(Dataset excerpts)
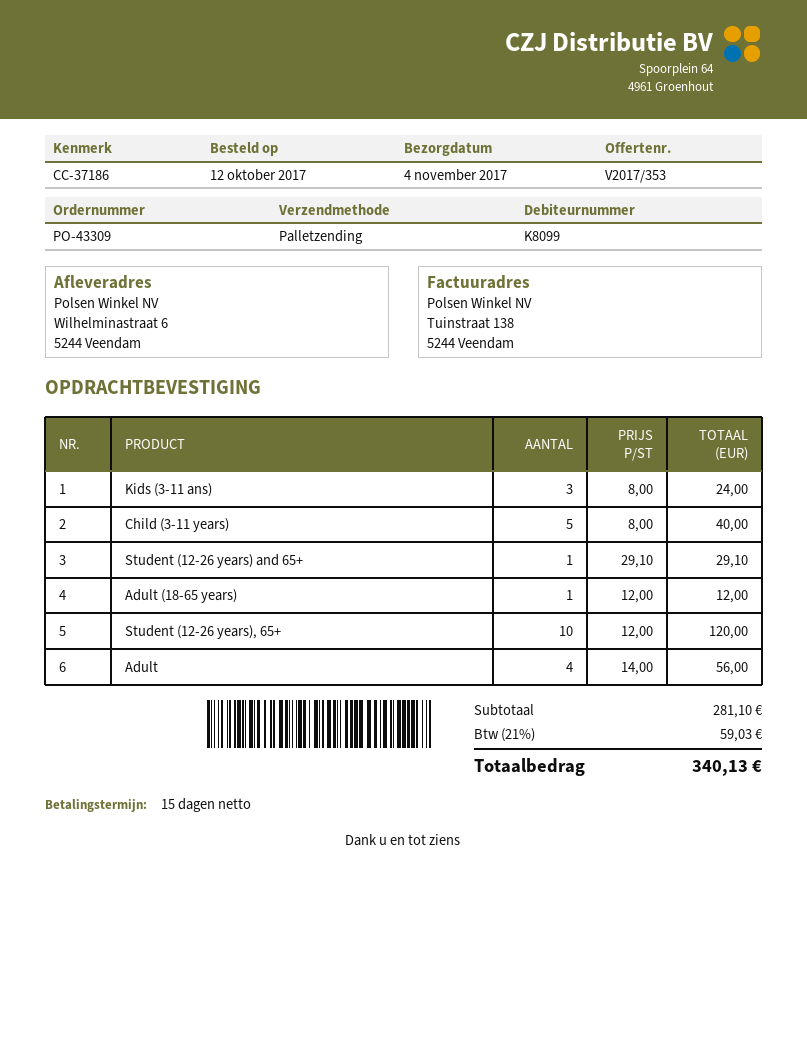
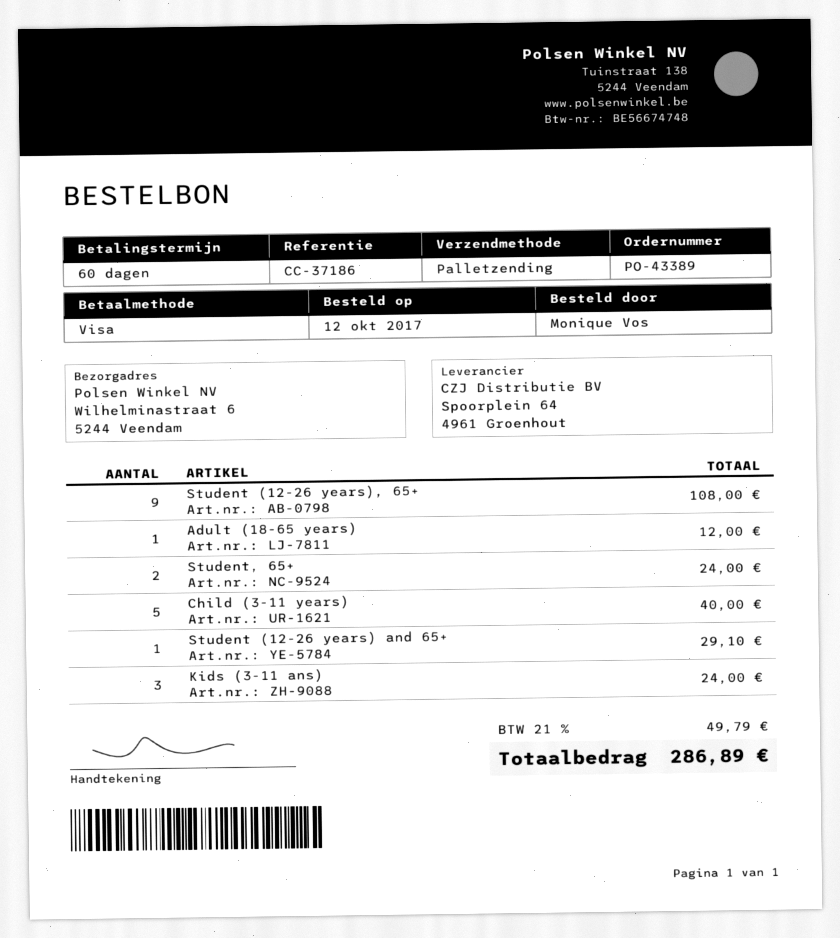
order number: PO-43309 -> PO-43389
payment terms: 15 days -> 60 days
Student (12-26 years), 65+: 10 for 120.00 -> 9 for 108.00
Adult: 4 for 56.00 -> none
Student, 65+: none -> 2 for 24.00
tax: 21% = 59.03 -> 21% = 49.79
total: 340.13 -> 286.89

EXERCISE AIM ->
State how many lines of the entries above include the string "Student". The reply is that number alone.

EXERCISE OUTPUT ->
2